The facility is intended to have a “Zero-Liquid-Discharge” (ZDL) where all the utilized water will be treated and consumed on site.

FIG. 14 depicts an example system 1200 comprising utilities and offsites, according to embodiments of the present disclosure. System 1200 may be integrated into the ammonia production process 10, as described with reference to FIG. 1.

System 1200 comprises unit 1201 comprising an instrument air system with a GTG air backup, unit 1202 comprising a heat medium boiler for winterization, and unit 1203 comprising a high pressure oxidizer for pressure safety valve releasing and low pressure for minor vents and drains when the VRU is not operational. In normal operation, the VRU will gather and recycle all combustibles to the gasifier for incineration. If the VRU is not operational, however, all releases or blowdowns from the pressure relief valves for to and incineration stack to combust the vapors so that it does not become a hazard to life and the environment. If the pressure on the system is greater than what the pressure equipment can handle, the pressure will be released and burned into the atmosphere (e.g., during and emergency). Unit 1204, depicted in FIG. 14, comprises a natural gas fuel supply for cold start-up and hydrogen fuel blending with nitrogen as a process fuel source. Unit 1205 comprises product storage and rail/truck loading transload. Options additionally exist for marine loading and transloading from rail or storage.

FIG. 15 depicts an example system 1400 comprising ammonia water cycle for combined cooling and power (CCP), according to embodiments of the present disclosure. System 1400 may be integrated into the ammonia production process 10, as described with reference to FIG. 1.

System 1400 comprises a unit 1401 comprising an exothermic water ammonia absorber which dilutes anhydrous ammonia into hydrous ammonia concentrate. Unit 1402 depicted in FIG. 15 comprises an ammonia gas regenerator, which flashes the anhydrous ammonia from the hydrous ammonia solution to about or near 100% anhydrous ammonia. Unit 1403 comprises a mole sieve gas dryer. For small systems, a Joules Thomson valve for liquefaction of the anhydrous ammonia is used. For large systems, a turbo-expander is used for energy efficiency into power additional generation. Unit 1404 comprises a flooded tube chiller to cool fluid heat sources converting cryogenic liquid ammonia into ammonia gas, unit 1405 comprises a turbine expander for reducing the ammonia gas temperature to a level that can be reacted with water to form aqueous ammonia, and unit 1406 comprises process cooling loads and/or low-grade waste heat recovery for the ammonia-water cycle for power generation or simply plant cooling.

System 1400 utilizes ammonia from system 700 as a refrigerant to continuously cool water that can be used as cooling water (CW) throughout the process 10. The CW may then increase in temperature and come back to system 1400 for cooling back to CW. Power can be generated by this water-cooling process and utilized through system 1400 and/or process 10.

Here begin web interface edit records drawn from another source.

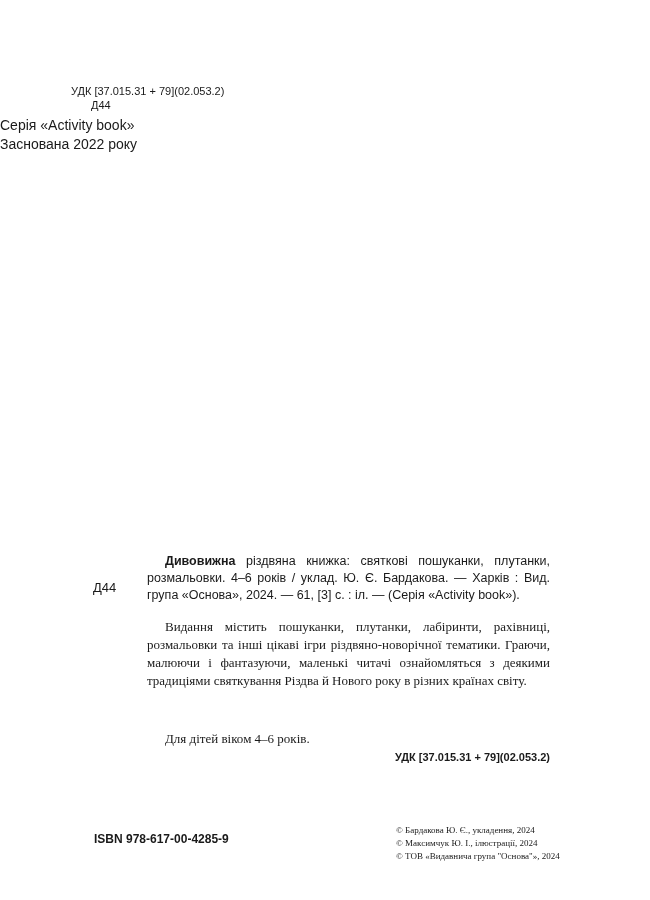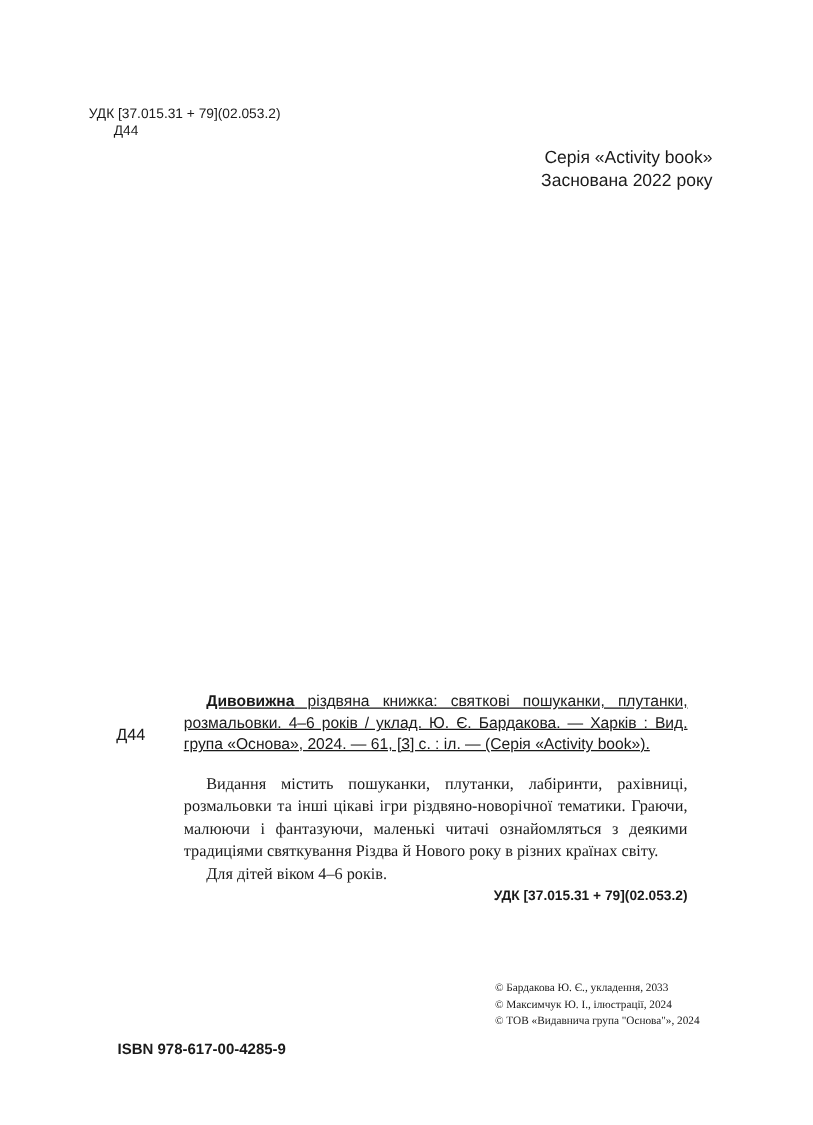--- a/index.html
+++ b/index.html
@@ -8,40 +8,40 @@
       background: #ffffff;
     }
     body {
       width: 650px;
       height: 900px;
       position: relative;
       overflow: hidden;
       color: #1a1a1a;
     }
     .sans { font-family: "Liberation Sans", sans-serif; }
-    .serif { font-family: "Liberation Serif", serif; }
+    .serif { font-family: "Liberation Serif", serif; margin-top: 40px; }
 
     .udk-top {
       position: absolute;
       left: 71px;
       top: 84px;
       font-size: 11px;
       line-height: 14px;
     }
     .udk-top .code2 {
       display: block;
       padding-left: 20px;
     }
 
     .series {
       position: absolute;
       left: 0;
       width: 570px;
       top: 116px;
-      text-align: right;
+      text-align: left;
       font-size: 14px;
       line-height: 19px;
     }
 
     .catalog {
       position: absolute;
       left: 88px;
       top: 553px;
       width: 462px;
     }
@@ -50,21 +50,20 @@
       left: 5px;
       top: 27px;
       font-size: 13px;
     }
     .catalog .entry {
       margin-left: 59px;
       font-size: 12.5px;
       line-height: 17px;
       text-indent: 18px;
       text-align: justify;
-      text-decoration: underline;
     }
     .catalog .entry b { font-weight: bold; }
     .catalog .isbn-line {
       margin-left: 59px;
       padding-left: 18px;
       font-size: 12.5px;
       line-height: 17px;
     }
     .catalog .annotation {
       margin-left: 59px;
@@ -119,18 +118,18 @@
 
 <div class="catalog">
   <div class="code-left sans">Д44</div>
   <div class="entry sans"><b>Дивовижна</b><span> різдвяна книжка: святкові пошуканки, плутанки, розмальовки. 4–6 років / уклад. Ю. Є. Бардакова. — Харків : Вид. група «Основа», 2024. — 61, [3] с. : іл. — (Серія «Activity book»).</span></div>
   <div class="annotation serif">Видання містить пошуканки, плутанки, лабіринти, рахівниці, розмальовки та інші цікаві ігри різдвяно-новорічної тематики. Граючи, малюючи і фантазуючи, маленькі читачі ознайомляться з деякими традиціями святкування Різдва й Нового року в різних країнах світу.</div>
   <div class="audience serif">Для дітей віком 4–6 років.</div>
   <div class="udk-right sans">УДК [37.015.31 + 79](02.053.2)</div>
 </div>
 
 <div class="copyrights serif">
-  <div>© Бардакова Ю. Є., укладення, 2033</div>
+  <div>© Бардакова Ю. Є., укладення, 2024</div>
   <div>© Максимчук Ю. І., ілюстрації, 2024</div>
   <div>© ТОВ «Видавнича група "Основа"», 2024</div>
 </div>
 
 <div class="isbn-bottom sans">ISBN 978-617-00-4285-9</div>
 
 </body></html>

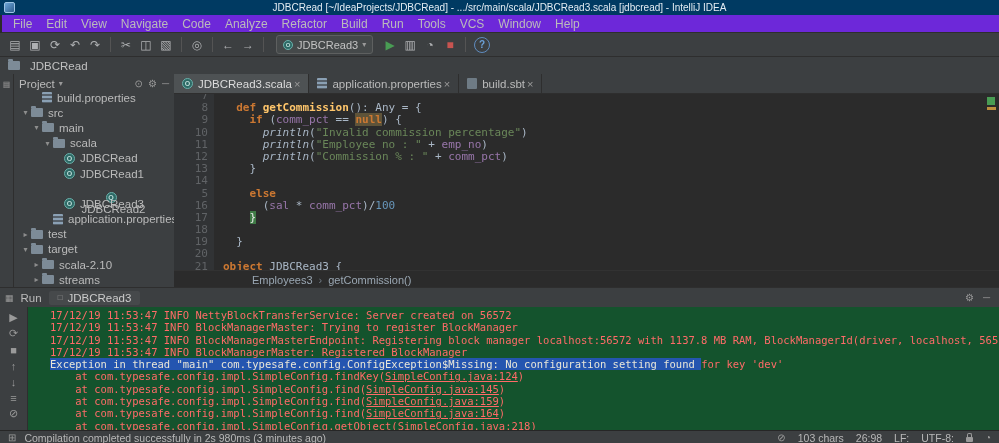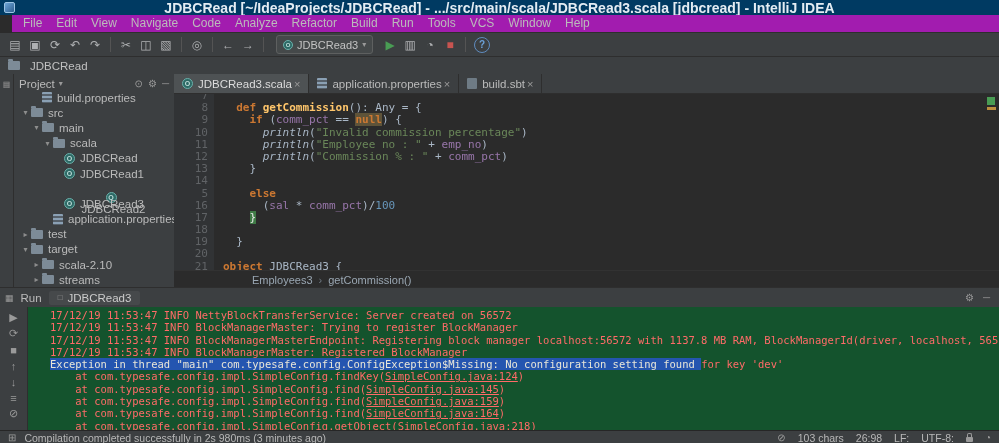--- a/index.html
+++ b/index.html
@@ -2,27 +2,27 @@
 <html><head>
 <meta charset="utf-8">
 <style>
   html,body{margin:0;padding:0;background:#1e1e1e;}
   .app{position:relative;width:999px;height:443px;overflow:hidden;background:#2b2b2b;
        font-family:"Liberation Sans",sans-serif;-webkit-font-smoothing:antialiased;cursor:default;}
   .abs{position:absolute;}
 
   
   #titlebar{left:0;top:0;right:0;height:15px;background:#003a62;display:flex;align-items:center;justify-content:center;}
-  #titlebar .title{font-size:14px;font-weight:bold;color:#e3ecf3;white-space:nowrap;text-align:right;}
+  #titlebar .title{font-size:10px;font-weight:normal;color:#e3ecf3;white-space:nowrap;text-align:right;}
   #app-icon{position:absolute;left:4px;top:2px;width:11px;height:11px;border-radius:2px;
             background:linear-gradient(135deg,#6ea6d8 0%,#2d5d8f 100%);border:1px solid #9cc4e4;box-sizing:border-box;}
 
   
-  #menubar{left:12px;top:15px;right:0;height:17px;background:#a21caf;border-bottom:1px solid #2e2e2e;
-           display:flex;padding-left:4px;}
+  #menubar{left:2px;top:15px;right:0;height:17px;background:#6d28d9;border-bottom:1px solid #2e2e2e;
+           display:flex;align-items:center;padding-left:4px;}
   .menu-item{padding:0 7px;font-size:12px;color:#bbbbbb;line-height:16px;white-space:nowrap;}
 
   
   #toolbar{left:0;top:33px;right:0;height:23px;background:#3c3f41;border-bottom:1px solid #2e2e2e;
            display:flex;align-items:center;padding-left:5px;}
   #toolbar-left,#toolbar-right{display:flex;align-items:center;}
   .tb-icon{width:20px;height:19px;display:flex;align-items:center;justify-content:center;
            font-size:12px;color:#afb1b3;border-radius:3px;}
   .tb-sep{width:1px;height:15px;background:#545454;margin:0 5px;}
   .green{color:#499c54;} .red{color:#c75450;}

Ammonia does not need to be continuously pulled from system 700. Rather, enough ammonia is pulled from system 700 to fill the cycle of system 1400 one time.

Specifically, aqueous ammonia (stored unit 1403, originating from system 700) is utilized in the flooded tube chiller of unit 1404 to cool water. The cooling water is then sent throughout process 10. The ammonia evaporates in the flooded tube chiller and leaves unit 1404 as a gas where it is then directed to a turboexpander generator of unit 1405 to form liquid ammonia. The liquid ammonia comprises a temperature of about 5 to 10 degrees Celsius and a pressure of about 5 to 10 degrees Celsius and enters the exothermic absorber of unit 1401. The ammonia contacts water (from unit 1402) and the ammonia water mixture is then pumped to a higher pressure before entering unit 1402. Hot thermal fluids (e.g., waste heat stream(s) from process 10 and or the heated water entering system 1400) can be used to regenerate (i.e., flash) the ammonia. The ammonia and/or generator of unit 1402 comprises a temperature between about 150 to 200 degrees Celsius and a pressure between about 300 to 600 psi. The water that is separated from the ammonia is directed back to unit 1401. The ammonia leaves unit 1402 and is directed to unit 1403 where it is dried and liquified before flooding the flooded tube chiller of 1404, and so on.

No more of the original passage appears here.